[Dataset content]
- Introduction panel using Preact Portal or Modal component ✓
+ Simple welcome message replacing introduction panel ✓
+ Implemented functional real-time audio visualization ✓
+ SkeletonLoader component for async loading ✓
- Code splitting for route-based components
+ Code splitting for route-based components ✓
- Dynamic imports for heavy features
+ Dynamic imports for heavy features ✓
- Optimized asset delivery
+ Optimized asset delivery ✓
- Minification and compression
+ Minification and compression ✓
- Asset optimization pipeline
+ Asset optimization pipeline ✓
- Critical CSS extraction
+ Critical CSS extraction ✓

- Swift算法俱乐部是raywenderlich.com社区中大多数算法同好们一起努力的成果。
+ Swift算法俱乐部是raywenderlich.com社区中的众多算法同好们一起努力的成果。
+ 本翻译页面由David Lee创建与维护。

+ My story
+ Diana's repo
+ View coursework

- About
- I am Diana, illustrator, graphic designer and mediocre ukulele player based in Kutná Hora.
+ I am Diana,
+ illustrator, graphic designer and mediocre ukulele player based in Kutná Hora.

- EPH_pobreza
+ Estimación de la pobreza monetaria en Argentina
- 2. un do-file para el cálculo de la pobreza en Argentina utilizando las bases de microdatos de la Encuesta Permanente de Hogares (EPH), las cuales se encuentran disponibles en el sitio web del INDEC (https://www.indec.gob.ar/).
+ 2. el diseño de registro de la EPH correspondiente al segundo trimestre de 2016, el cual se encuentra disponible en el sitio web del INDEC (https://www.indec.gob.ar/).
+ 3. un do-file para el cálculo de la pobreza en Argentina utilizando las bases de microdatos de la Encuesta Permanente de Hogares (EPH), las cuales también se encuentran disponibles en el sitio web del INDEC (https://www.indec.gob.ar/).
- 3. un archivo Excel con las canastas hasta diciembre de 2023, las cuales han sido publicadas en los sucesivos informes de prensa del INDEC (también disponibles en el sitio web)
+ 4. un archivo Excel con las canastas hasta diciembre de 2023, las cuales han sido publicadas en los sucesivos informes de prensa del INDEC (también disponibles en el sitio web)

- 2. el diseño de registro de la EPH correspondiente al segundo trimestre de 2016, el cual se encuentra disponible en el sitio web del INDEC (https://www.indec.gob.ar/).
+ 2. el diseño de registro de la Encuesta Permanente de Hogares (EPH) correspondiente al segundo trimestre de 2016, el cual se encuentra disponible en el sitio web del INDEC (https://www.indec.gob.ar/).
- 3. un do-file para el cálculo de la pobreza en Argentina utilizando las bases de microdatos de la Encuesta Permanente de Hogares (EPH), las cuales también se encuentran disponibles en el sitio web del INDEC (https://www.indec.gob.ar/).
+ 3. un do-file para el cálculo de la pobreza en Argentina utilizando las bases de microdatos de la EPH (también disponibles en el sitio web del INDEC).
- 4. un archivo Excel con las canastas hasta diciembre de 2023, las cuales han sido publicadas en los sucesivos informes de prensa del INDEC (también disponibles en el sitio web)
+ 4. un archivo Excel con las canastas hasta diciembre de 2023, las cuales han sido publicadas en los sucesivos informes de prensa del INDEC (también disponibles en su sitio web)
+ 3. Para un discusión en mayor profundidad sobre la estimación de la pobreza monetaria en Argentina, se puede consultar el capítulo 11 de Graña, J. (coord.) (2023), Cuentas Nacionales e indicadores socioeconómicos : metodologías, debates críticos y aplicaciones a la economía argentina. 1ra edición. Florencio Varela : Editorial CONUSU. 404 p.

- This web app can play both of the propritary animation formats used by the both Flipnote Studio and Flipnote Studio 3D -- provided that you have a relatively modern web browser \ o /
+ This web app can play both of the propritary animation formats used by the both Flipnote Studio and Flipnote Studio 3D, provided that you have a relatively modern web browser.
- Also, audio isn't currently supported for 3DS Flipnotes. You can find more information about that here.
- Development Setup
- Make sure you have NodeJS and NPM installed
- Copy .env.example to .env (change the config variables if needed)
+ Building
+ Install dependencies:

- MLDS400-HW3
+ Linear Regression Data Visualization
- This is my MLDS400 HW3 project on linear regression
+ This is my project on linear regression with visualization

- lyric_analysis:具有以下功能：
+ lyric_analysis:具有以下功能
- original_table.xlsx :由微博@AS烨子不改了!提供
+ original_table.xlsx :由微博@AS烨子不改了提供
[/Dataset content]
§ **Brief**: Each line of the listing should be printed again, exactly.

§ **Worked solution**:
- Introduction panel using Preact Portal or Modal component ✓
+ Simple welcome message replacing introduction panel ✓
+ Implemented functional real-time audio visualization ✓
+ SkeletonLoader component for async loading ✓
- Code splitting for route-based components
+ Code splitting for route-based components ✓
- Dynamic imports for heavy features
+ Dynamic imports for heavy features ✓
- Optimized asset delivery
+ Optimized asset delivery ✓
- Minification and compression
+ Minification and compression ✓
- Asset optimization pipeline
+ Asset optimization pipeline ✓
- Critical CSS extraction
+ Critical CSS extraction ✓

- Swift算法俱乐部是raywenderlich.com社区中大多数算法同好们一起努力的成果。
+ Swift算法俱乐部是raywenderlich.com社区中的众多算法同好们一起努力的成果。
+ 本翻译页面由David Lee创建与维护。

+ My story
+ Diana's repo
+ View coursework

- About
- I am Diana, illustrator, graphic designer and mediocre ukulele player based in Kutná Hora.
+ I am Diana,
+ illustrator, graphic designer and mediocre ukulele player based in Kutná Hora.

- EPH_pobreza
+ Estimación de la pobreza monetaria en Argentina
- 2. un do-file para el cálculo de la pobreza en Argentina utilizando las bases de microdatos de la Encuesta Permanente de Hogares (EPH), las cuales se encuentran disponibles en el sitio web del INDEC (https://www.indec.gob.ar/).
+ 2. el diseño de registro de la EPH correspondiente al segundo trimestre de 2016, el cual se encuentra disponible en el sitio web del INDEC (https://www.indec.gob.ar/).
+ 3. un do-file para el cálculo de la pobreza en Argentina utilizando las bases de microdatos de la Encuesta Permanente de Hogares (EPH), las cuales también se encuentran disponibles en el sitio web del INDEC (https://www.indec.gob.ar/).
- 3. un archivo Excel con las canastas hasta diciembre de 2023, las cuales han sido publicadas en los sucesivos informes de prensa del INDEC (también disponibles en el sitio web)
+ 4. un archivo Excel con las canastas hasta diciembre de 2023, las cuales han sido publicadas en los sucesivos informes de prensa del INDEC (también disponibles en el sitio web)

- 2. el diseño de registro de la EPH correspondiente al segundo trimestre de 2016, el cual se encuentra disponible en el sitio web del INDEC (https://www.indec.gob.ar/).
+ 2. el diseño de registro de la Encuesta Permanente de Hogares (EPH) correspondiente al segundo trimestre de 2016, el cual se encuentra disponible en el sitio web del INDEC (https://www.indec.gob.ar/).
- 3. un do-file para el cálculo de la pobreza en Argentina utilizando las bases de microdatos de la Encuesta Permanente de Hogares (EPH), las cuales también se encuentran disponibles en el sitio web del INDEC (https://www.indec.gob.ar/).
+ 3. un do-file para el cálculo de la pobreza en Argentina utilizando las bases de microdatos de la EPH (también disponibles en el sitio web del INDEC).
- 4. un archivo Excel con las canastas hasta diciembre de 2023, las cuales han sido publicadas en los sucesivos informes de prensa del INDEC (también disponibles en el sitio web)
+ 4. un archivo Excel con las canastas hasta diciembre de 2023, las cuales han sido publicadas en los sucesivos informes de prensa del INDEC (también disponibles en su sitio web)
+ 3. Para un discusión en mayor profundidad sobre la estimación de la pobreza monetaria en Argentina, se puede consultar el capítulo 11 de Graña, J. (coord.) (2023), Cuentas Nacionales e indicadores socioeconómicos : metodologías, debates críticos y aplicaciones a la economía argentina. 1ra edición. Florencio Varela : Editorial CONUSU. 404 p.

- This web app can play both of the propritary animation formats used by the both Flipnote Studio and Flipnote Studio 3D -- provided that you have a relatively modern web browser \ o /
+ This web app can play both of the propritary animation formats used by the both Flipnote Studio and Flipnote Studio 3D, provided that you have a relatively modern web browser.
- Also, audio isn't currently supported for 3DS Flipnotes. You can find more information about that here.
- Development Setup
- Make sure you have NodeJS and NPM installed
- Copy .env.example to .env (change the config variables if needed)
+ Building
+ Install dependencies:

- MLDS400-HW3
+ Linear Regression Data Visualization
- This is my MLDS400 HW3 project on linear regression
+ This is my project on linear regression with visualization

- lyric_analysis:具有以下功能：
+ lyric_analysis:具有以下功能
- original_table.xlsx :由微博@AS烨子不改了!提供
+ original_table.xlsx :由微博@AS烨子不改了提供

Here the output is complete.